> [YOUR OBJECTIVE]: What lines below hold the string "Sneakers"? Copy them all.

> [DATA TO USE]:
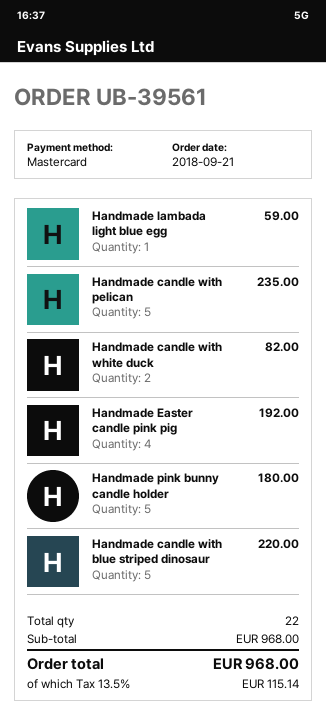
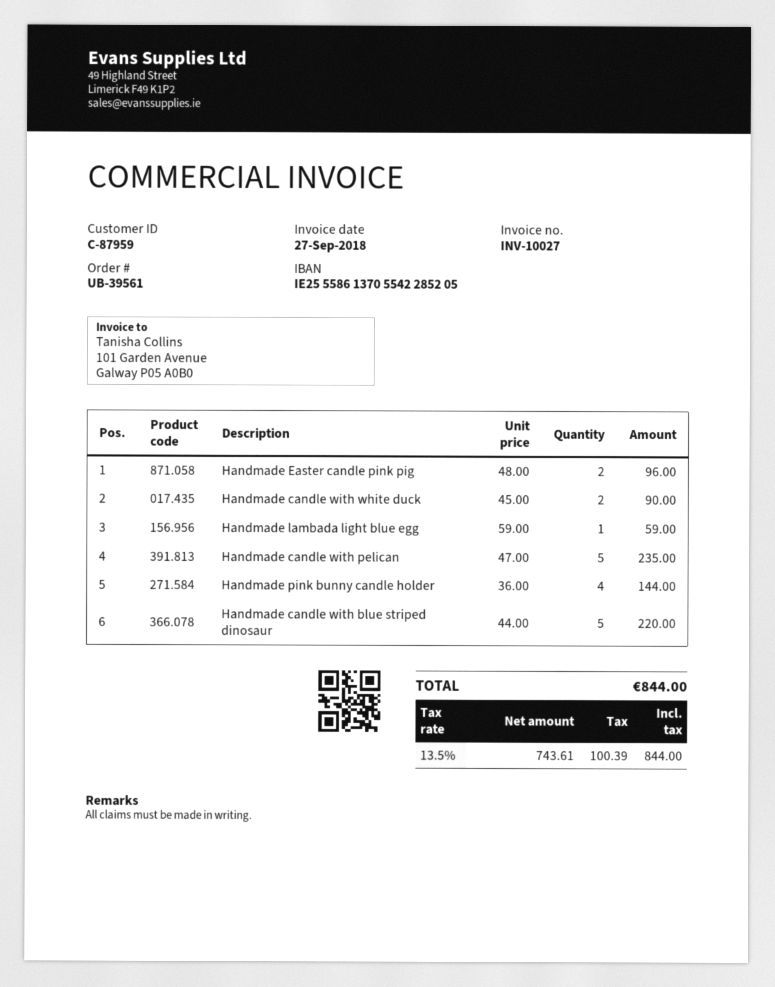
Handmade candle with white duck: 2 for 82.00 -> 2 for 90.00
Handmade Easter candle pink pig: 4 for 192.00 -> 2 for 96.00
Handmade pink bunny candle holder: 5 for 180.00 -> 4 for 144.00
tax: 13.5% = 115.14 -> 13.5% = 100.39
total: 968.00 -> 844.00

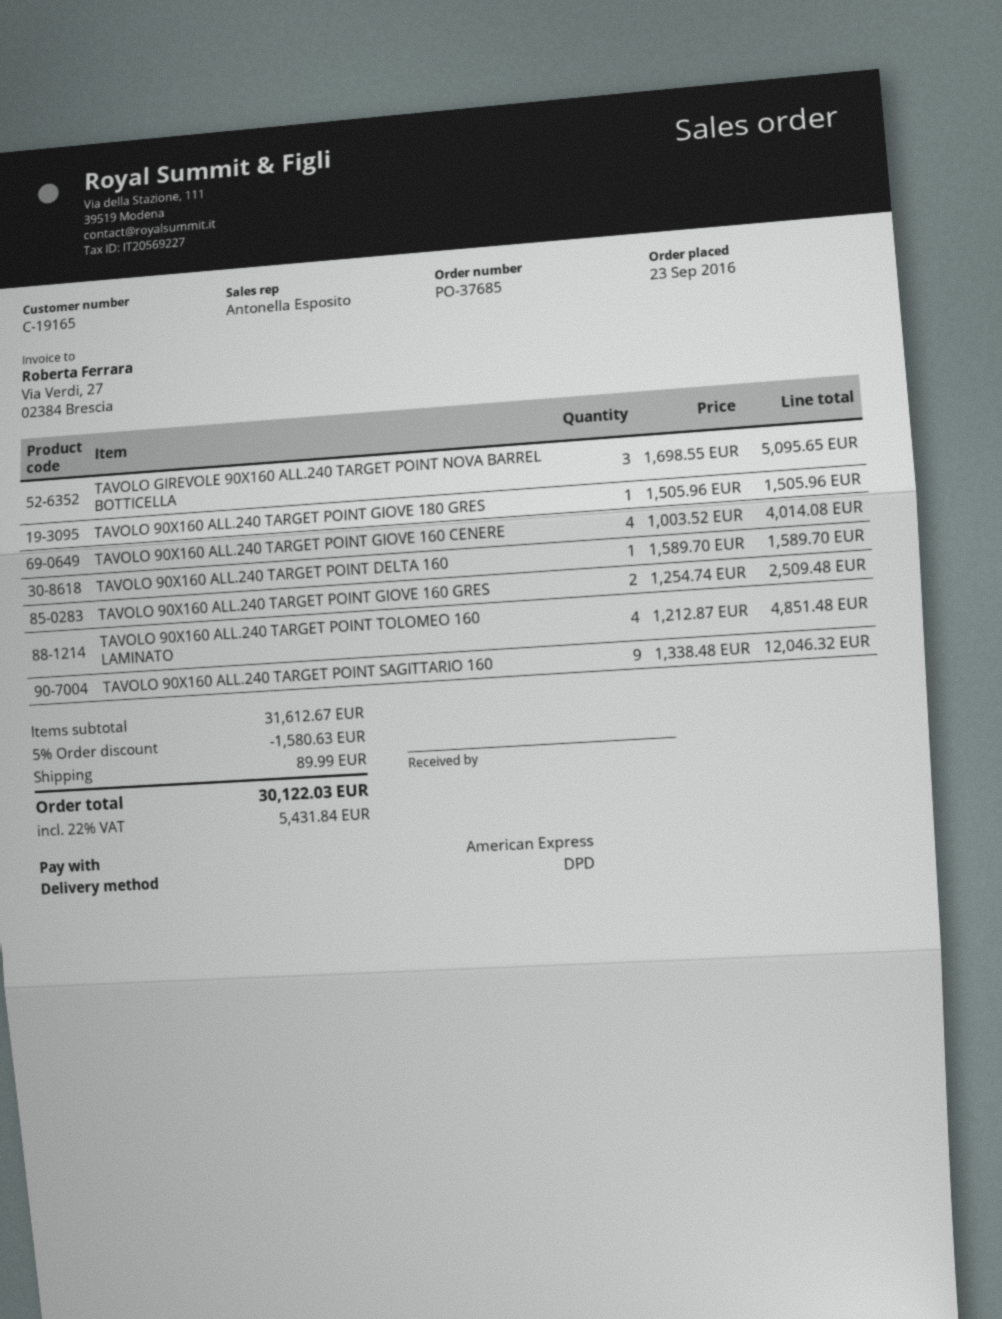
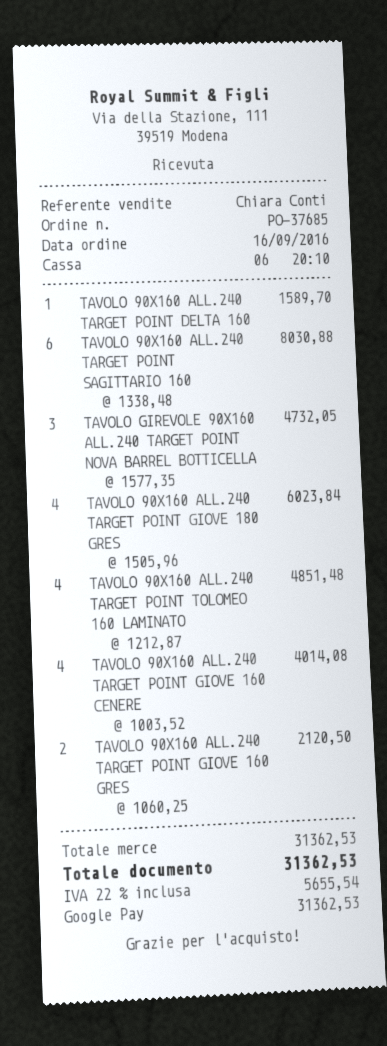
order date: 2016-09-23 -> 2016-09-16
sales rep: Antonella Esposito -> Chiara Conti
payment method: American Express -> Google Pay
TAVOLO GIREVOLE 90X160 ALL.240 TARGET POINT NOVA BARREL BOTTICELLA: 3 x 1698.55 = 5095.65 -> 3 x 1577.35 = 4732.05
TAVOLO 90X160 ALL.240 TARGET POINT GIOVE 180 GRES: 1 x 1505.96 = 1505.96 -> 4 x 1505.96 = 6023.84
TAVOLO 90X160 ALL.240 TARGET POINT GIOVE 160 GRES: 2 x 1254.74 = 2509.48 -> 2 x 1060.25 = 2120.50
TAVOLO 90X160 ALL.240 TARGET POINT SAGITTARIO 160: 9 x 1338.48 = 12046.32 -> 6 x 1338.48 = 8030.88
subtotal: 31612.67 -> 31362.53
discount: 5% = 1580.63 -> none
shipping: 89.99 -> none
tax: 22% = 5431.84 -> 22% = 5655.54
total: 30122.03 -> 31362.53

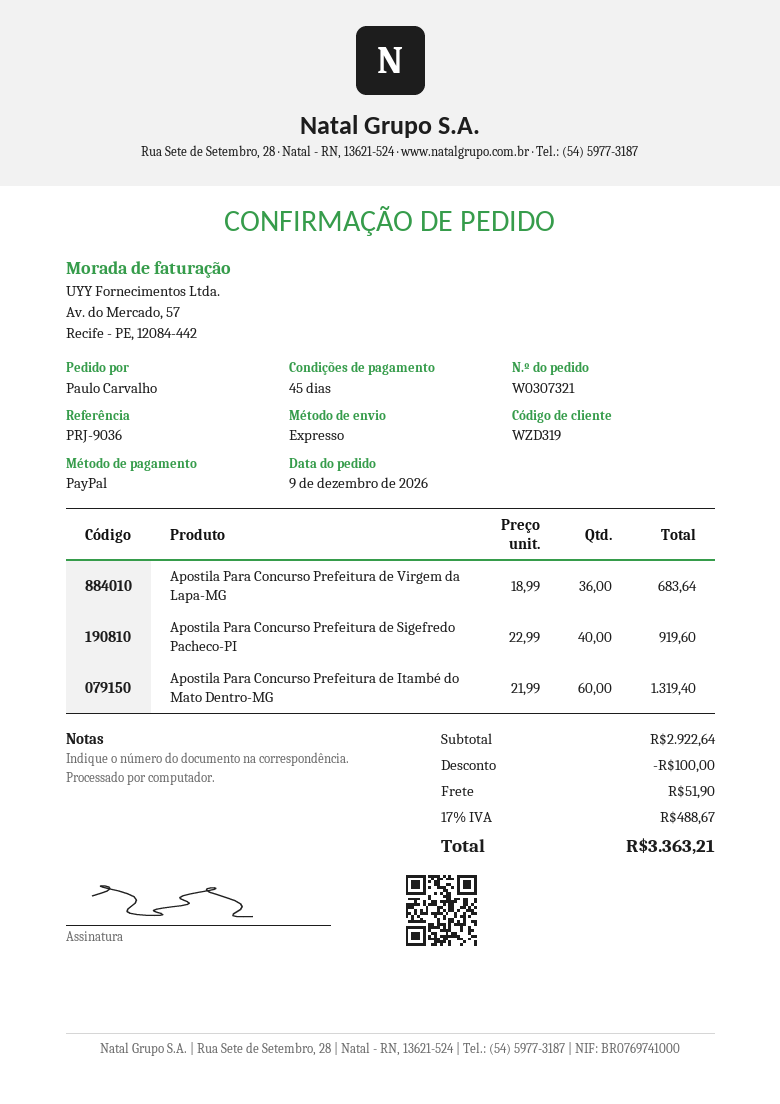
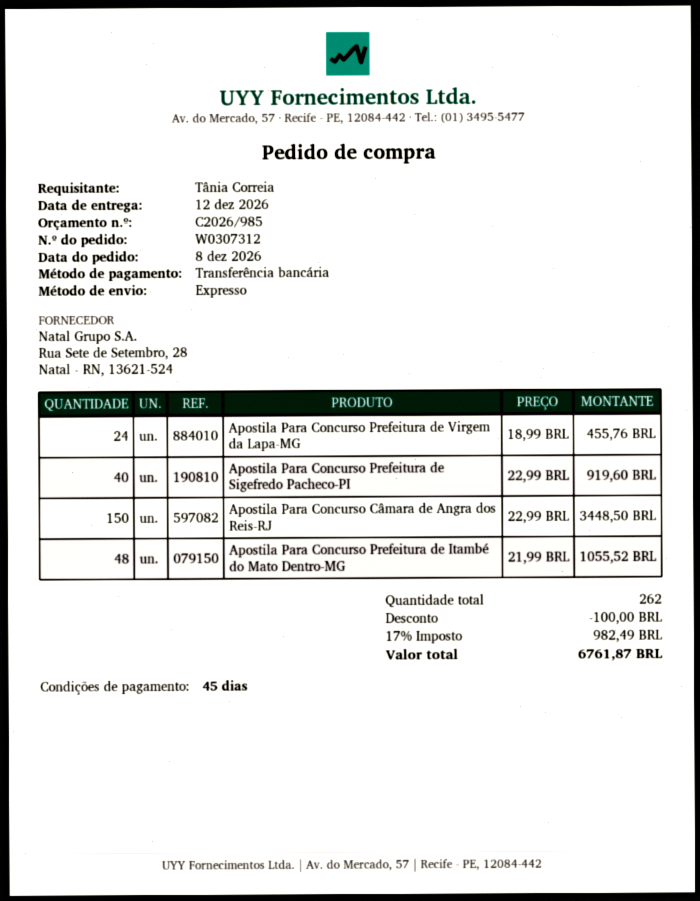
order number: W0307321 -> W0307312
order date: 2026-12-09 -> 2026-12-08
ordered by: Paulo Carvalho -> Tânia Correia
payment method: PayPal -> bank transfer
Apostila Para Concurso Prefeitura de Virgem da Lapa-MG: 36 x 18.99 = 683.64 -> 24 x 18.99 = 455.76
Apostila Para Concurso Prefeitura de Itambé do Mato Dentro-MG: 60 x 21.99 = 1319.40 -> 48 x 21.99 = 1055.52
Apostila Para Concurso Câmara de Angra dos Reis-RJ: none -> 150 x 22.99 = 3448.50
shipping: 51.90 -> none
tax: 17% = 488.67 -> 17% = 982.49
total: 3363.21 -> 6761.87

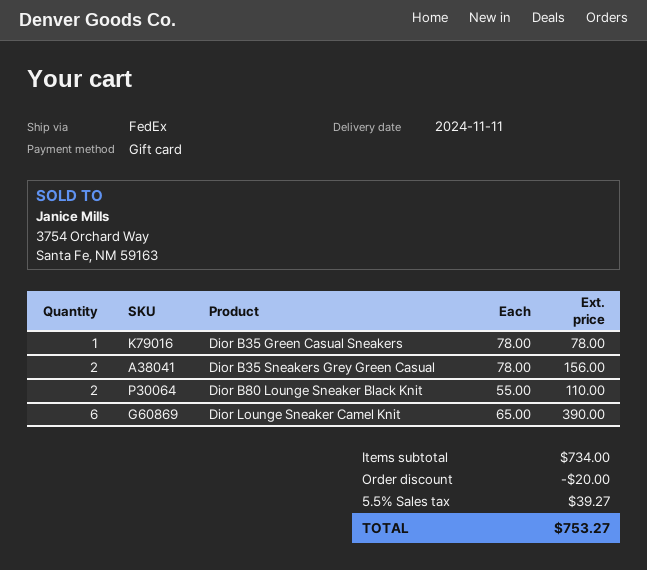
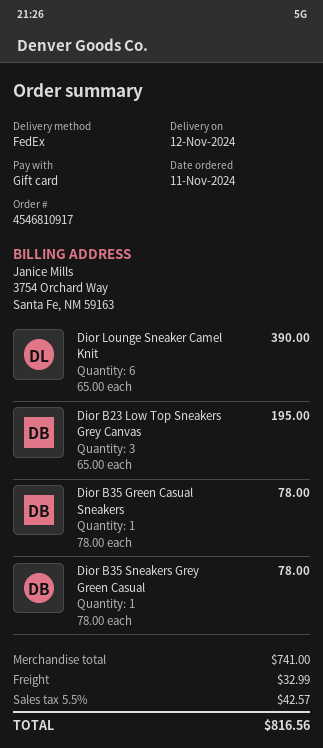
delivery date: 2024-11-11 -> 2024-11-12
Dior B35 Sneakers Grey Green Casual: 2 x 78.00 = 156.00 -> 1 x 78.00 = 78.00
Dior B80 Lounge Sneaker Black Knit: 2 x 55.00 = 110.00 -> none
Dior B23 Low Top Sneakers Grey Canvas: none -> 3 x 65.00 = 195.00
subtotal: 734.00 -> 741.00
discount: 20.00 -> none
shipping: none -> 32.99
tax: 5.5% = 39.27 -> 5.5% = 42.57
total: 753.27 -> 816.56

> [RESPONSE TO THE TASK]:
Dior B35 Sneakers Grey Green Casual: 2 x 78.00 = 156.00 -> 1 x 78.00 = 78.00
Dior B23 Low Top Sneakers Grey Canvas: none -> 3 x 65.00 = 195.00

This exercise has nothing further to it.